According to the World Health Organization, 25% of the medicines sold in the developing world are inauthentic copies containing little or no active ingredients. When fake drugs are laced with lethal ingredients they can lead to mass fatalities, as was the case in a 1995 outbreak of false meningitis vaccine in Niger that killed 195,00 people. To fight the problem, this E-Team is developing an SMS protocol called UPAP. UPAP is a labeling system for drug manufacturers that allows customers to use their cell phones to text message covert, one-time alphanumeric codes to the drug company's back-end database for verification. The system verifies whether or not the drug is genuine, allowing the customer to get information on what they're buying right at the pharmacy.
A number of competing drug-verification technologies exist, such as RFID and colorimetric/holographic signatures, but none combine UPAP's low cost and high effectiveness. The team plans to focus initially on Ghana, where 40% of the drugs are counterfeit.

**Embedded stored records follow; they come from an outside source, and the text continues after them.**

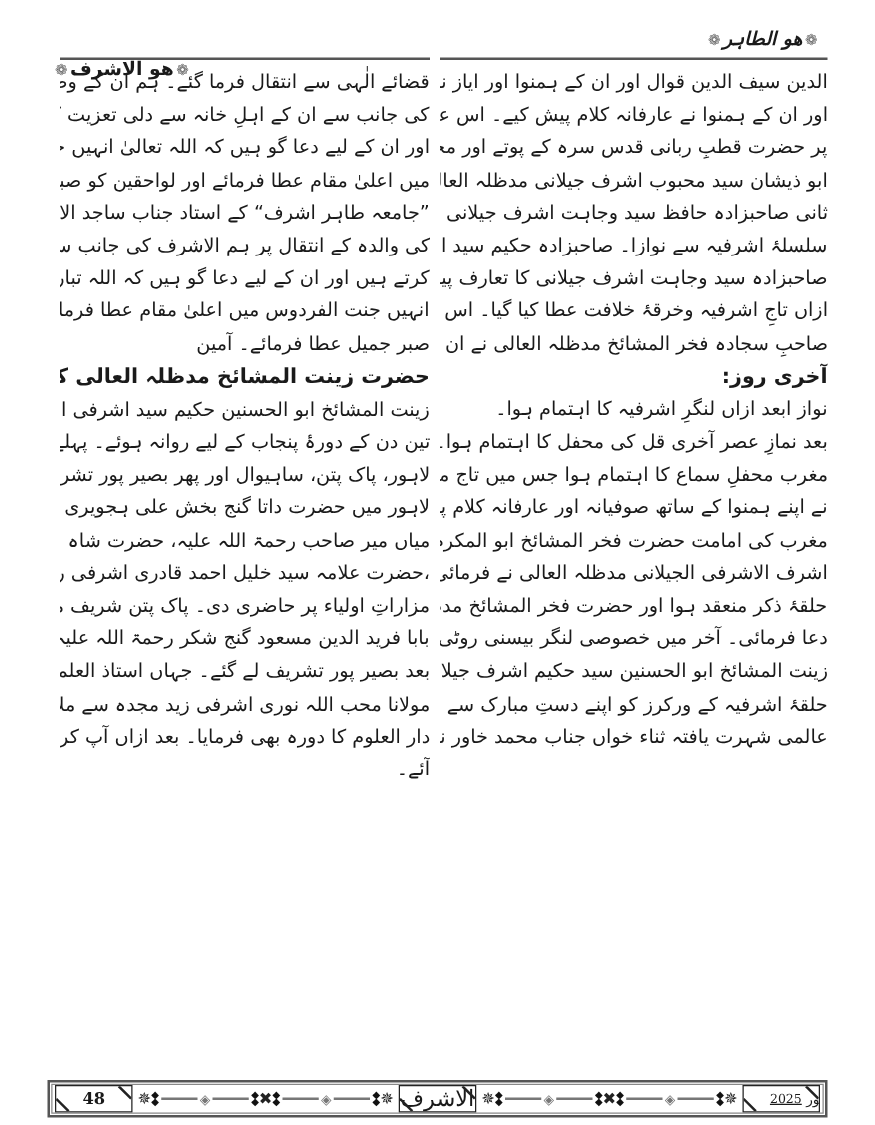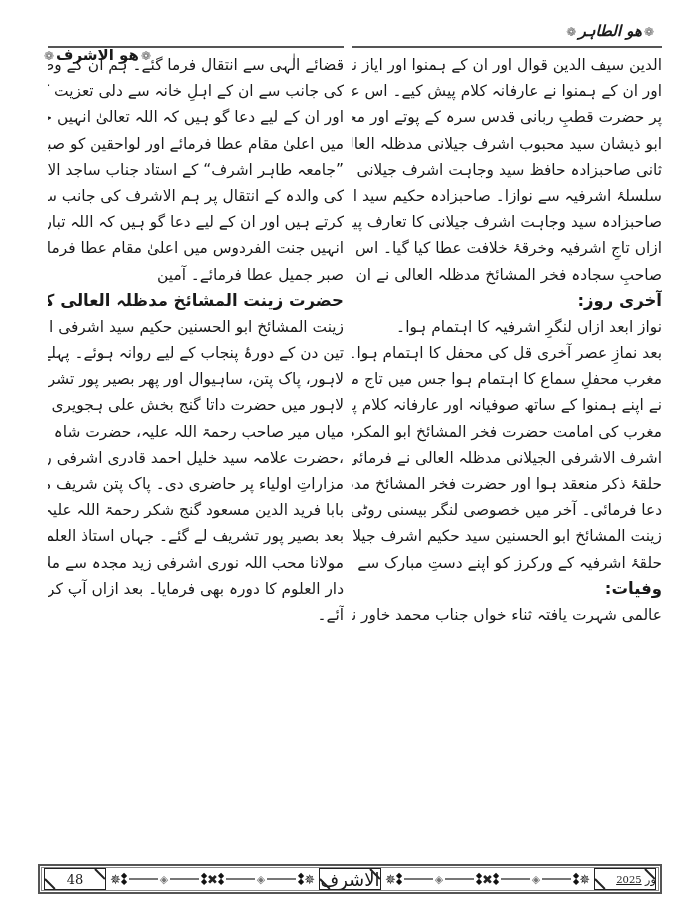--- a/index.html
+++ b/index.html
@@ -68,7 +68,6 @@
     <div class="line">دعا فرمائی۔ آخر میں خصوصی لنگر بیسنی روٹی تقسیم کی گئی۔ حضرت</div>
     <div class="line">زینت المشائخ ابو الحسنین سید حکیم اشرف جیلانی مدظلہ العالی نے</div>
     <div class="line short">حلقۂ اشرفیہ کے ورکرز کو اپنے دستِ مبارک سے لنگر عطا فرمایا۔</div>
-    <div class="line heading">وفیات:</div>
     <div class="line">عالمی شہرت یافتہ ثناء خواں جناب محمد خاور نقشبندی کے والد</div>
   </div>
 <div class="col left" id="col-left">

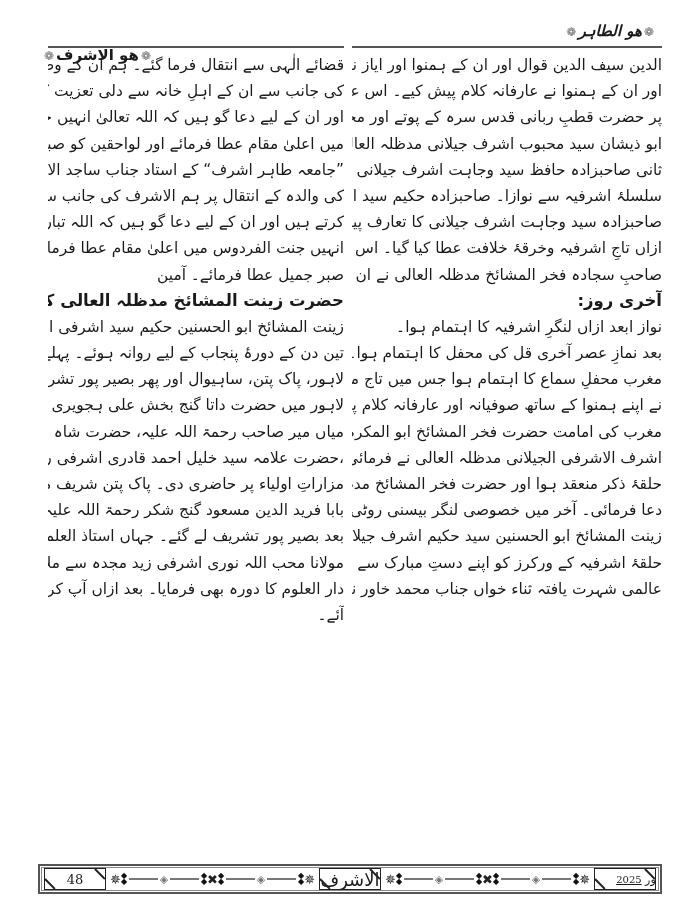--- a/index.html
+++ b/index.html
@@ -23,7 +23,7 @@
   .fbox::before, .fbox::after { content: ""; position: absolute; width: 14px; height: 1.8px; background: #222; }
   .fbox::before { top: 4px; right: -2px; transform: rotate(45deg); }
   .fbox::after { bottom: 4px; left: -2px; transform: rotate(45deg); }
-  .fbox.page { width: 62px; font-family: "DejaVu Serif", serif; font-weight: normal; font-size: 13px; }
+  .fbox.page { width: 62px; font-family: "DejaVu Serif", serif; font-weight: bold; font-size: 13px; }
   .fbox.mag { width: 62px; font-size: 18px; direction: rtl; }
   .fbox.date { width: 62px; font-size: 11px; direction: rtl; }
   .fbox.date .yr { text-decoration: underline; font-family: "DejaVu Serif", serif; font-size: 10px; margin-left: 35px; }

Update: a member of the original team has incorporated the venture as Sproxil, which has several partners, including the World Economic Forum Technology Pioneers Program, Ashoka, Nokia, and a number of telecoms carriers and pharmaceutical regulators in Ghana, Nigeria, and India.
- Clinton Global Initiative University award
- See Discovery.com (April 2010)
- Sproxil wins IBM SmartCamp (June 2010)
- SmartCamp report in The Street.com (June 2010)
- Wall Street Journal (subscription needed)
- Voice of America (June 2010)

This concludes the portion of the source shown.